Is the Allen’s Test Accurate for Patients Considered for Transradial Coronary Angiography?

Ian C. Gilchrist, MD*

* Penn State Heart and Vascular Institute, 500 University Drive, Hershey, Pennsylvania 17033-0850 (Email: Icgl{at}psu.edu).


As a strong proponent of transradial cardiac catheterization who long ago stopped using the Allen’s test, I read the study by Greenwood et al. (1) with great interest. As correctly pointed out in the report, no published study of hand ischemia has been reported after transradial procedures nor after surgical harvest related to the state of the Allen’s test. This suggests that the hand circulation is very resilient and the sequela of hand ischemia is at least rare. Complications from indwelling radial arterial lines reported in the critical-care literature have likewise not shown an association with the results of an Allen’s test. Several high-volume transradial operators have told me that they too have abandoned the traditional Allen’s test as not clinically relevant.
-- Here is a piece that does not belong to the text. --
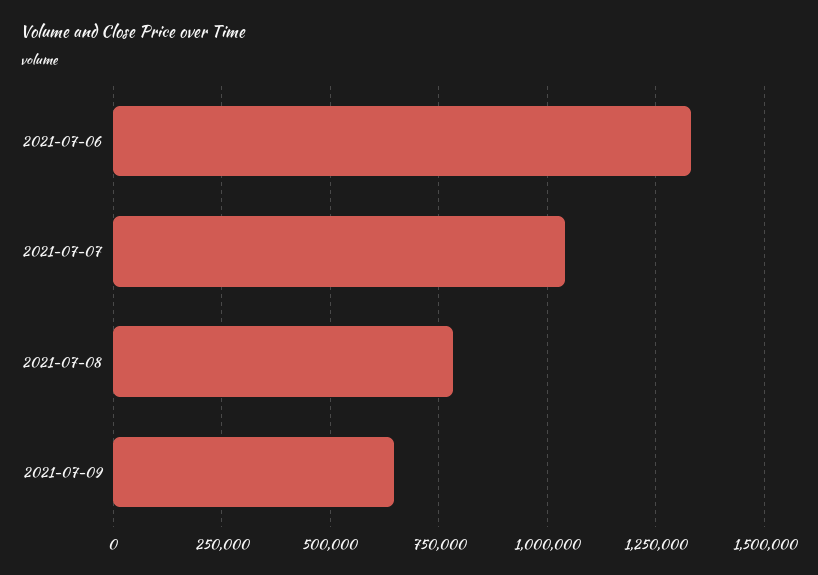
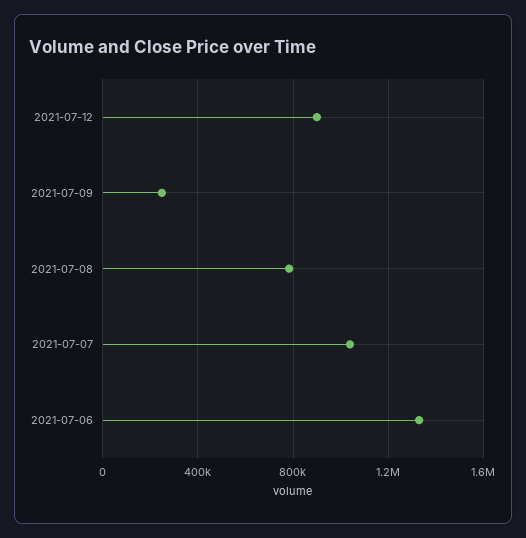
2021-07-09: 650000 -> 250000
2021-07-12: none -> 900000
It is reasonable to expect ischemia in any poorly collateralized vascular bed subjected to vascular occlusion as found by the researchers when they occluded certain radial arteries. Total occlusion of the femoral artery for 30 min will likewise probably cause elevated lactates and signs of limb ischemia. Multicenter trials of femoral closure devices and drug trials used during interventional procedures provide a real-world testimony of the hazards of transfemoral catheterization that is without precedent in the transradial catheterization experience (2). The results presented by Greenwood et al. (1) do lend support to the hypothesis that the Allen’s test may identify patients with the potential for poor collateral flow. Conversely, the conclusions reached by the investigators that transradial procedures should not be done in patients with an abnormal Allen’s test is not supported by the actual experience but rather appears to be a premature leap from a simple physiology experiment to a practice guideline with no weight of clinical evidence. Most patients with an abnormal Allen’s test, if presented the facts and given a choice, would probably stick with a transradial procedure and a theoretical risk of hand ischemia than opt for the transfemoral approach with a real risk of a vascular complication.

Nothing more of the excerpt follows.